ZooKeeper连接建立时使用ConnectionState作为watcher监听zk状态,当连接断开后,zk通知watcher(ConnectionState),执行process,更新状态。
import org.apache.zookeeper.WatchedEvent; import org.apache.zookeeper.Watcher; class ConnectionState implements Watcher, Closeable{ @Override public void process(WatchedEvent event){ if ( LOG_EVENTS ) { log.debug("ConnectState watcher: " + event); } for ( Watcher parentWatcher : parentWatchers ) { TimeTrace timeTrace = new TimeTrace("connection-state-parent-process", tracer.get()); parentWatcher.process(event); timeTrace.commit(); } boolean wasConnected = isConnected.get(); boolean newIsConnected = wasConnected; if ( event.getType() == Watcher.Event.EventType.None ) { newIsConnected = checkState(event.getState(), wasConnected); } if ( newIsConnected != wasConnected ) { isConnected.set(newIsConnected); connectionStartMs = System.currentTimeMillis(); } } private boolean checkState(Event.KeeperState state, boolean wasConnected) { boolean isConnected = wasConnected; boolean checkNewConnectionString = true; switch ( state ) { default: case Disconnected: { isConnected = false; break; } case SyncConnected: case ConnectedReadOnly: { isConnected = true; break; } case AuthFailed: { isConnected = false; log.error("Authentication failed"); break; } case Expired: { isConnected = false; checkNewConnectionString = false; handleExpiredSession(); break; } case SaslAuthenticated: { // NOP break; } } if ( checkNewConnectionString && zooKeeper.hasNewConnectionString() ) { handleNewConnectionString(); } return isConnected; } ...... } |
下面来看一个getData操作
org.apache.curator.framework.imps.CuratorFrameworkImpl.getData()
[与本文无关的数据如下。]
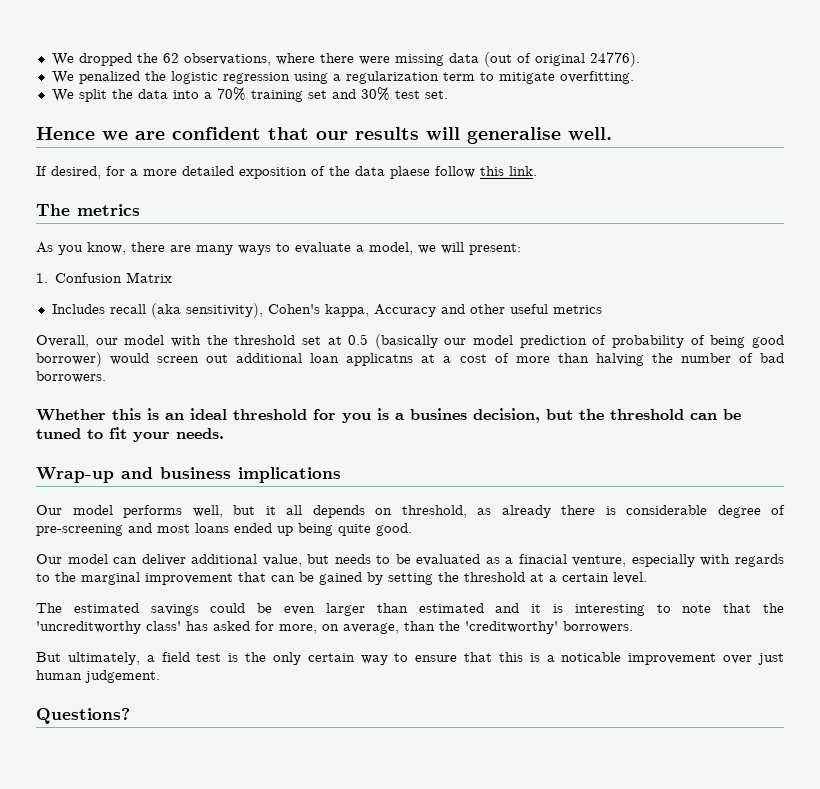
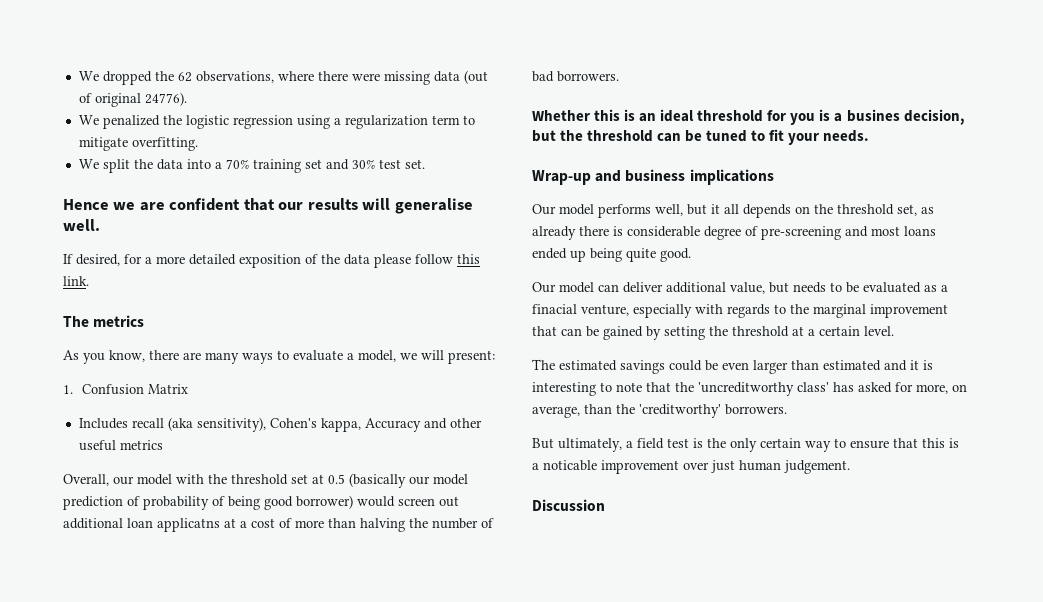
- If desired, for a more detailed exposition of the data plaese follow this link.
+ If desired, for a more detailed exposition of the data please follow this link.
- Our model performs well, but it all depends on threshold, as already there is considerable degree of pre-screening and most loans ended up being quite good.
+ Our model performs well, but it all depends on the threshold set, as already there is considerable degree of pre-screening and most loans ended up being quite good.
- Questions?
+ Discussion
@Override public GetDataBuilder getData() { Preconditions.checkState(isStarted(), "instance must be started before calling this method"); return new GetDataBuilderImpl(this); } |
无论GetData还是SetData都有对应Builder实现类,实现相应的操作。
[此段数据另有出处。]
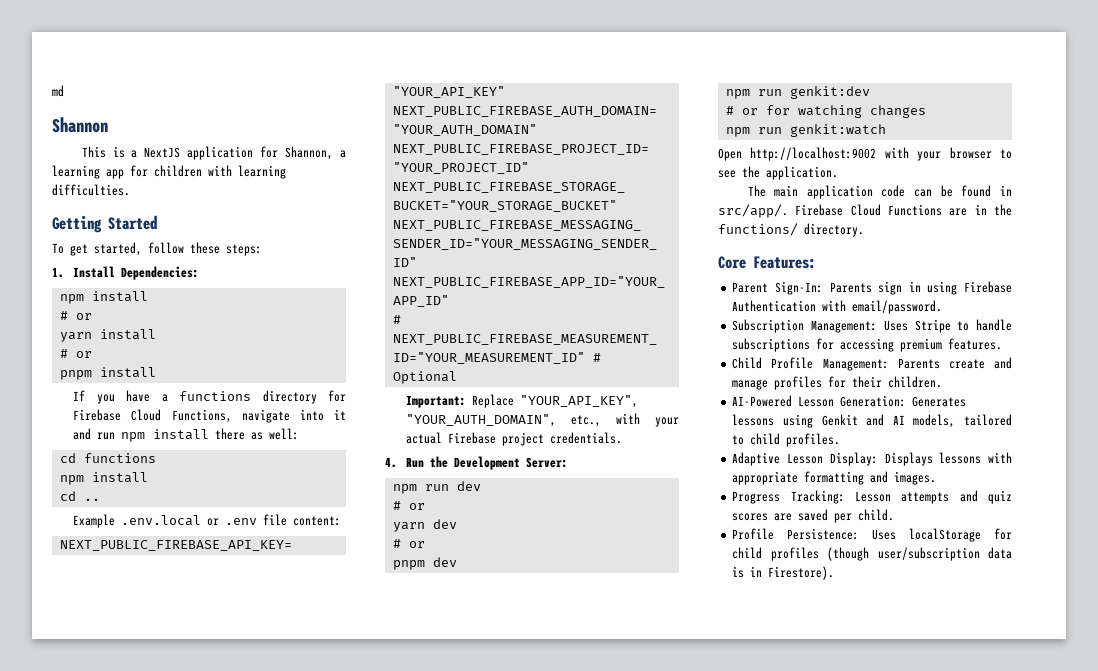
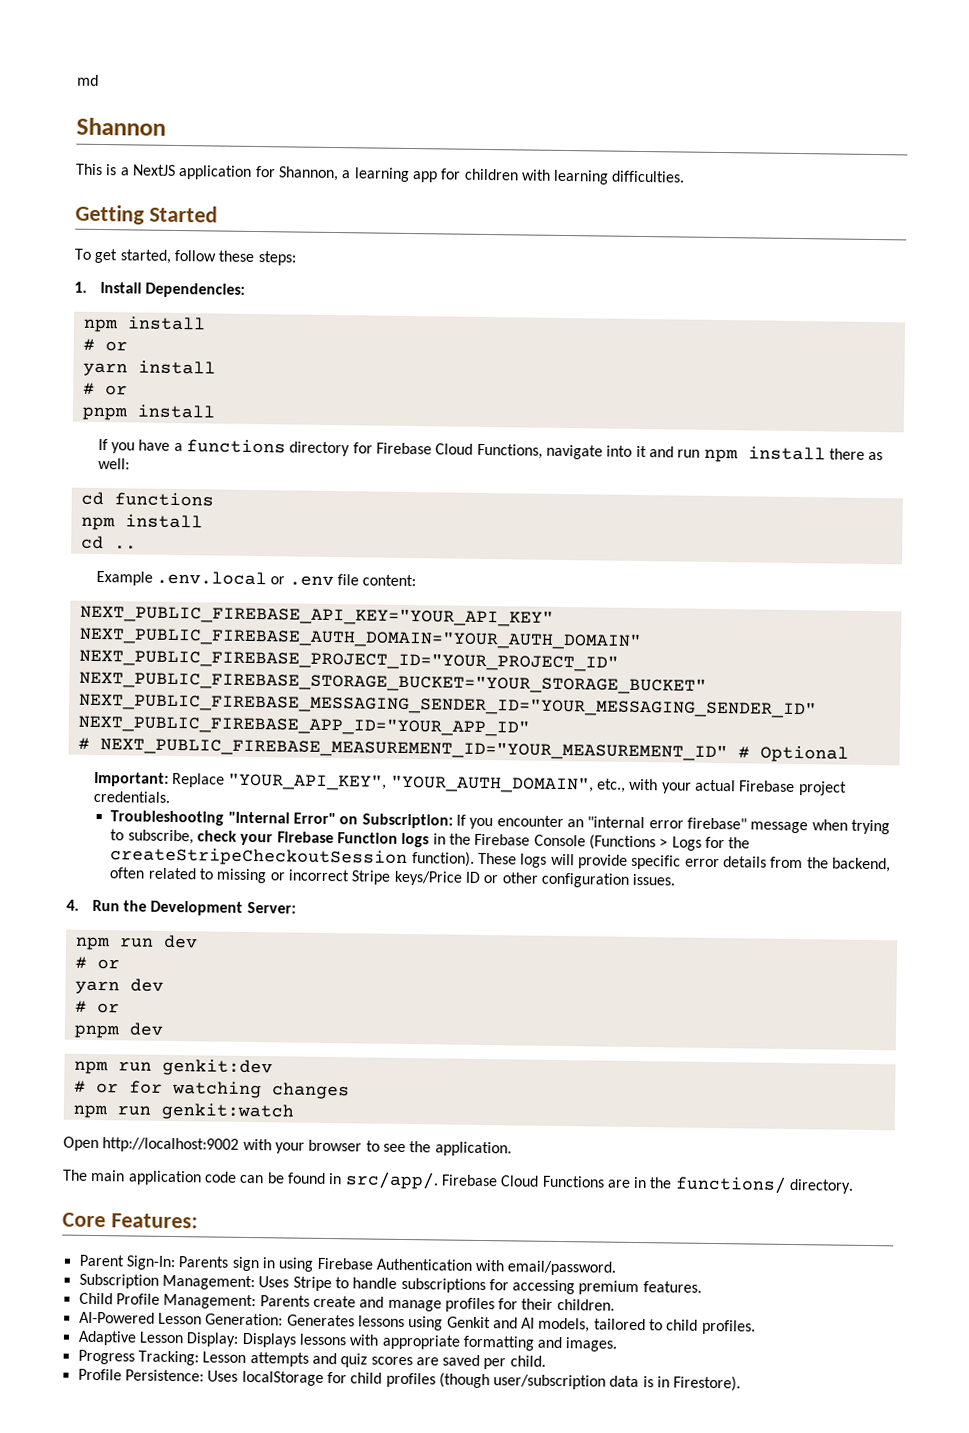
+ Troubleshooting "Internal Error" on Subscription: If you encounter an "internal error firebase" message when trying to subscribe, check your Firebase Function logs in the Firebase Console (Functions > Logs for the createStripeCheckoutSession function). These logs will provide specific error details from the backend, often related to missing or incorrect Stripe keys/Price ID or other configuration issues.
我们来看看GetDataBuilderImpl的代码。
org.apache.curator.framework.imps.GetDataBuilderImpl
@Override public byte[] forPath(String path) throws Exception { path = client.fixForNamespace(path); byte[] responseData = null; if ( backgrounding.inBackground() ) { client.processBackgroundOperation(new OperationAndData<String>(this, path, backgrounding.getCallback(), null, backgrounding.getContext()), null); } else { responseData = pathInForeground(path); } return responseData; } |
我这里只是看看非后台执行的逻辑,后台执行代码,请小伙伴自己查看。
private byte[] pathInForeground(final String path) throws Exception { TimeTrace trace = client.getZookeeperClient().startTracer("GetDataBuilderImpl-Foreground"); byte[] responseData = RetryLoop.callWithRetry ( client.getZookeeperClient(), new Callable<byte[]>() { @Override public byte[] call() throws Exception { byte[] responseData; if ( watching.isWatched() ) { responseData = client.getZooKeeper().getData(path, true, responseStat); } else { responseData = client.getZooKeeper().getData(path, watching.getWatcher(), responseStat); } return responseData; } } ); trace.commit(); return decompress ? client.getCompressionProvider().decompress(path, responseData) : responseData; } |
RetryLoop.callWithRetry代码如下:
public static<T> T callWithRetry(CuratorZookeeperClient client, Callable<T> proc) throws Exception { T result = null; RetryLoop retryLoop = client.newRetryLoop(); while ( retryLoop.shouldContinue() ) { try { client.internalBlockUntilConnectedOrTimedOut(); result = proc.call(); retryLoop.markComplete(); } catch ( Exception e ) { retryLoop.takeException(e); } } return result; } |
上面函数中client.internalBlockUntilConnectedOrTimedOut()这句代码,就是测试当前状态是否处于连接态,如果不是就一直等待,一直到Timeout时间用完.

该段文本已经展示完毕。